## WORK INSTRUCTION:
Each line below must be transcribed exactly, and no picture may appear in the transcription.
################
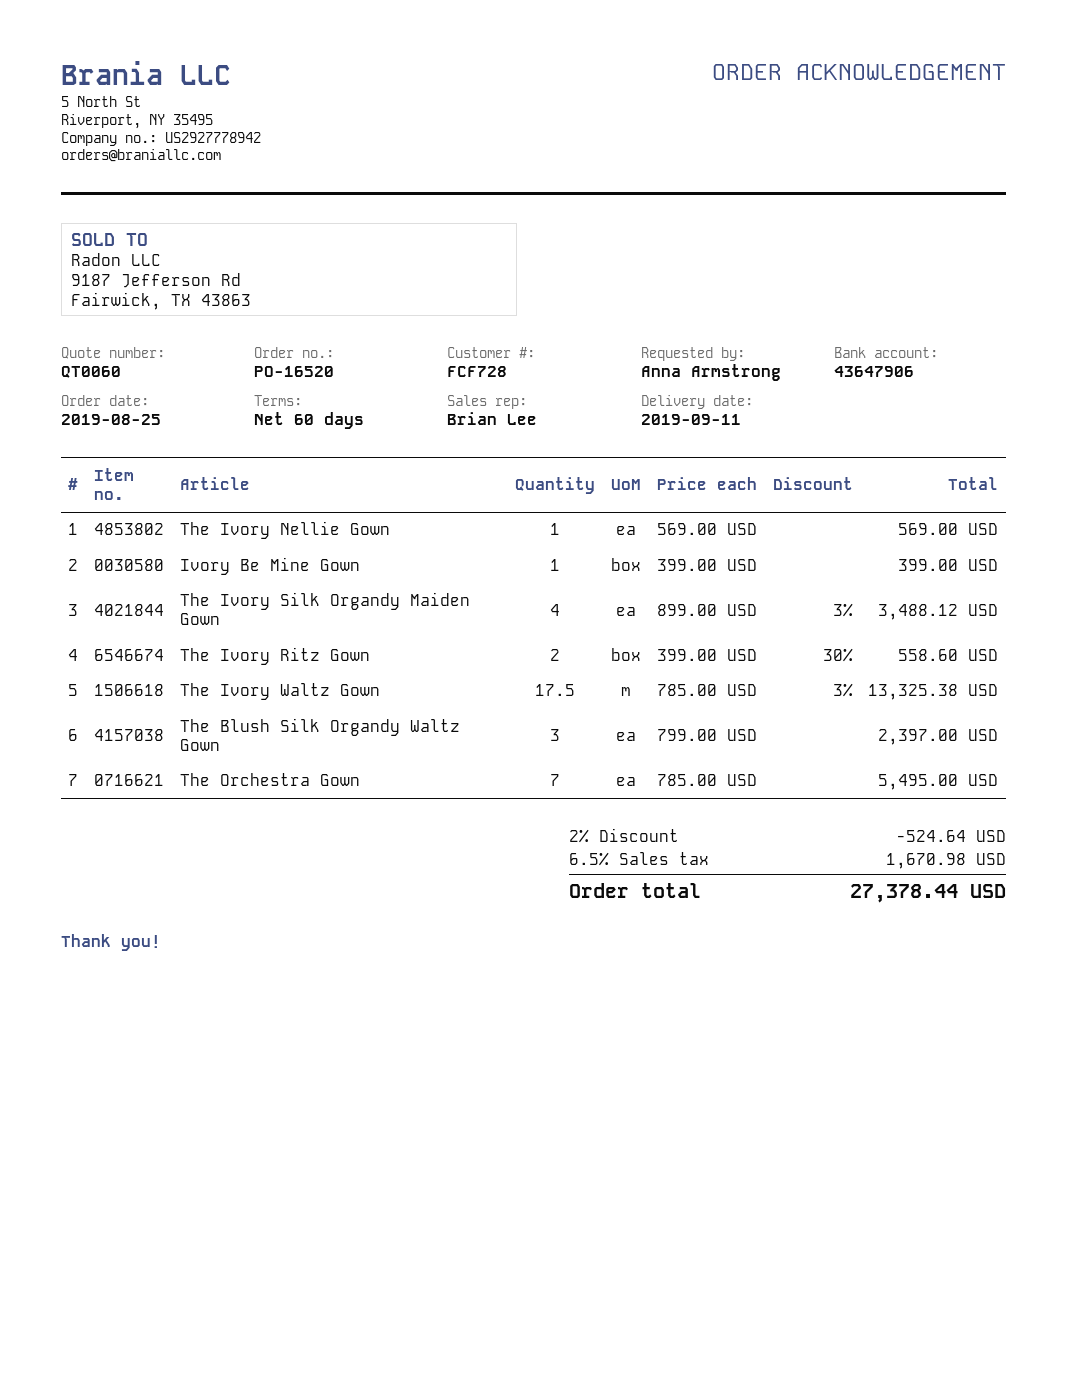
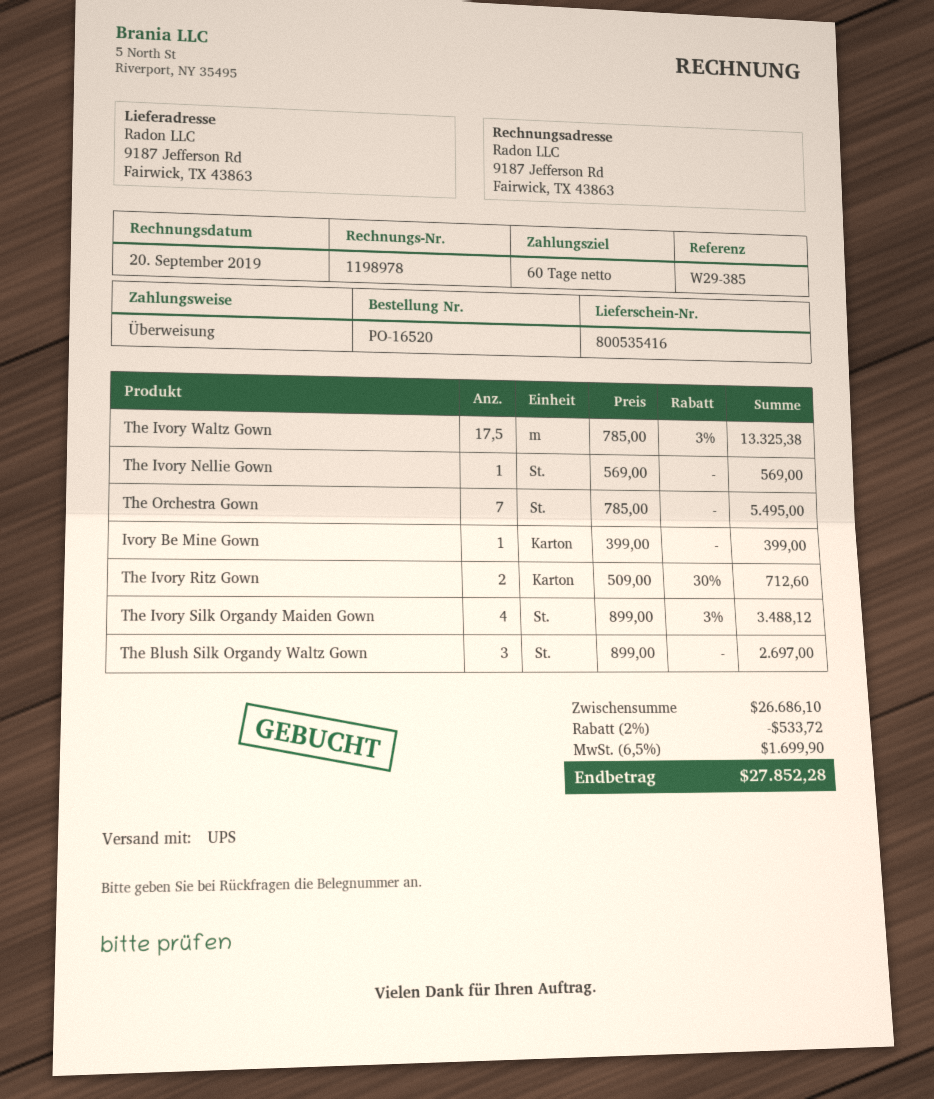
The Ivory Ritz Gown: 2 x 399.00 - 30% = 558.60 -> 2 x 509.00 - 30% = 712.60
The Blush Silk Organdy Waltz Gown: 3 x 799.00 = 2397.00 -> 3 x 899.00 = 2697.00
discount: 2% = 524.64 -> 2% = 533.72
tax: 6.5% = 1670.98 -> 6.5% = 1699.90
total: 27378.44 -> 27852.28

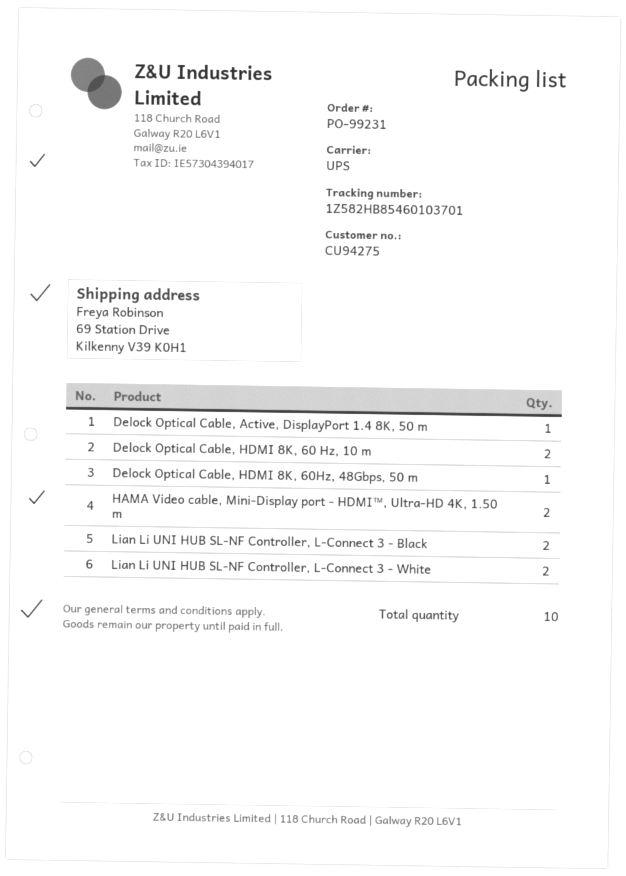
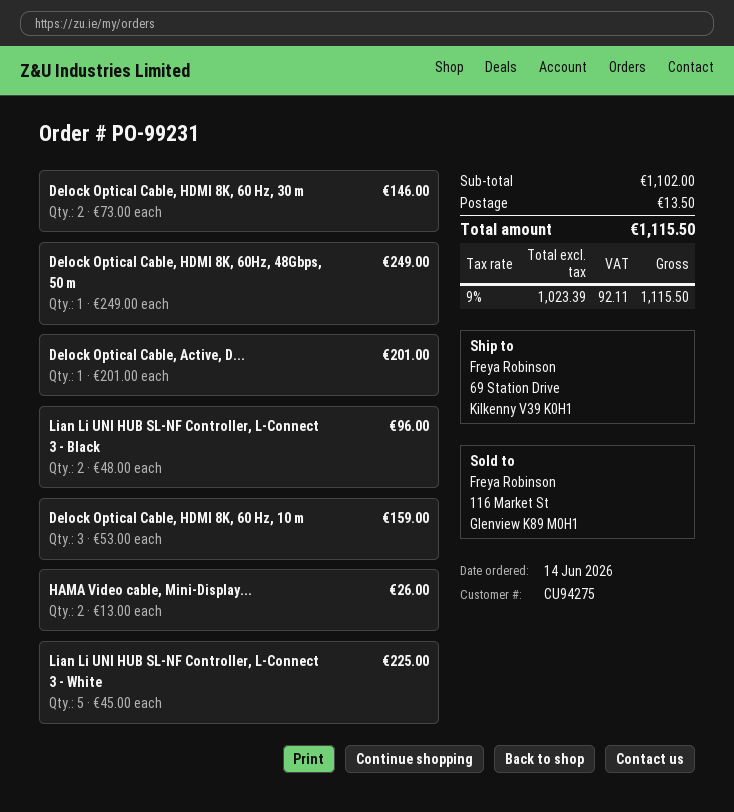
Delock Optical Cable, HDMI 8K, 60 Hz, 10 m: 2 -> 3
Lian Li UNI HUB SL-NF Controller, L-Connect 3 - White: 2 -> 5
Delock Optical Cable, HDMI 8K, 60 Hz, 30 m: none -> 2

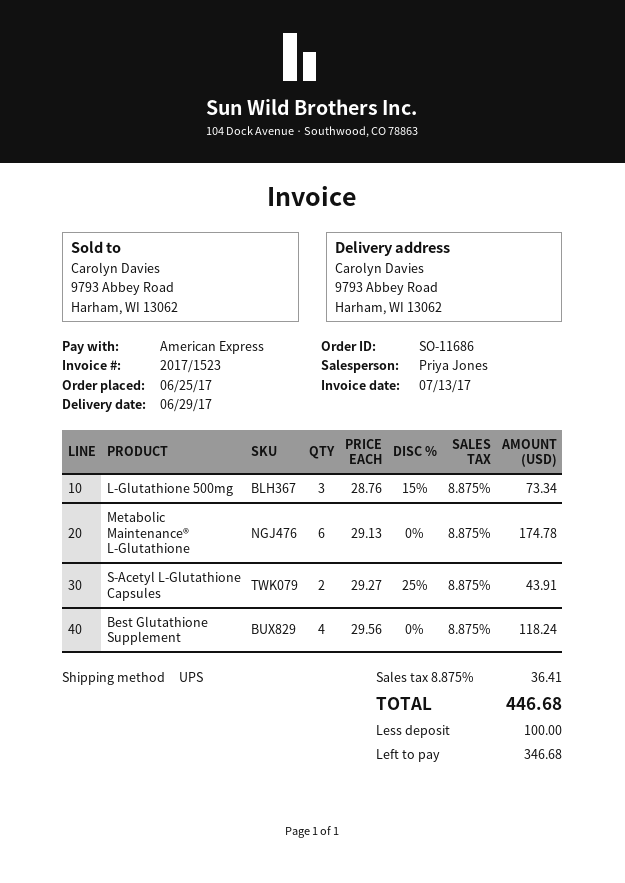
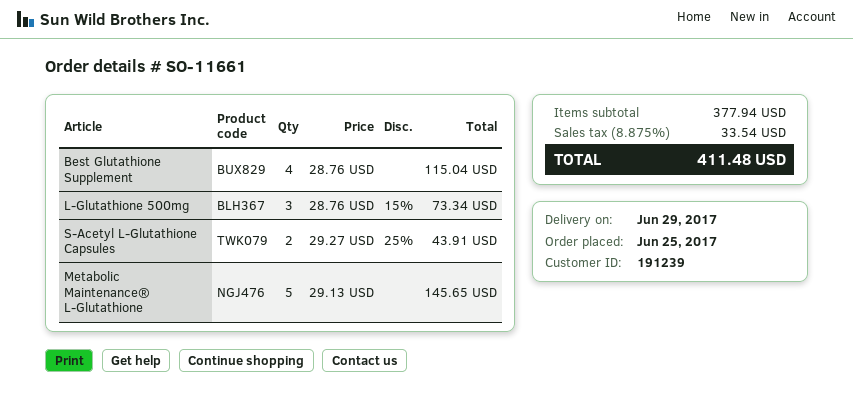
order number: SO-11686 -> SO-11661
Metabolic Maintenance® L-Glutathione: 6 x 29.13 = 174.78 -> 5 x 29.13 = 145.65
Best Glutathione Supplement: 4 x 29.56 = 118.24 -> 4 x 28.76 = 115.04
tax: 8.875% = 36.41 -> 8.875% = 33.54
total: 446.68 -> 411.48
################
## ANSWER TO THIS EXERCISE:
The Ivory Ritz Gown: 2 x 399.00 - 30% = 558.60 -> 2 x 509.00 - 30% = 712.60
The Blush Silk Organdy Waltz Gown: 3 x 799.00 = 2397.00 -> 3 x 899.00 = 2697.00
discount: 2% = 524.64 -> 2% = 533.72
tax: 6.5% = 1670.98 -> 6.5% = 1699.90
total: 27378.44 -> 27852.28

Delock Optical Cable, HDMI 8K, 60 Hz, 10 m: 2 -> 3
Lian Li UNI HUB SL-NF Controller, L-Connect 3 - White: 2 -> 5
Delock Optical Cable, HDMI 8K, 60 Hz, 30 m: none -> 2

order number: SO-11686 -> SO-11661
Metabolic Maintenance® L-Glutathione: 6 x 29.13 = 174.78 -> 5 x 29.13 = 145.65
Best Glutathione Supplement: 4 x 29.56 = 118.24 -> 4 x 28.76 = 115.04
tax: 8.875% = 36.41 -> 8.875% = 33.54
total: 446.68 -> 411.48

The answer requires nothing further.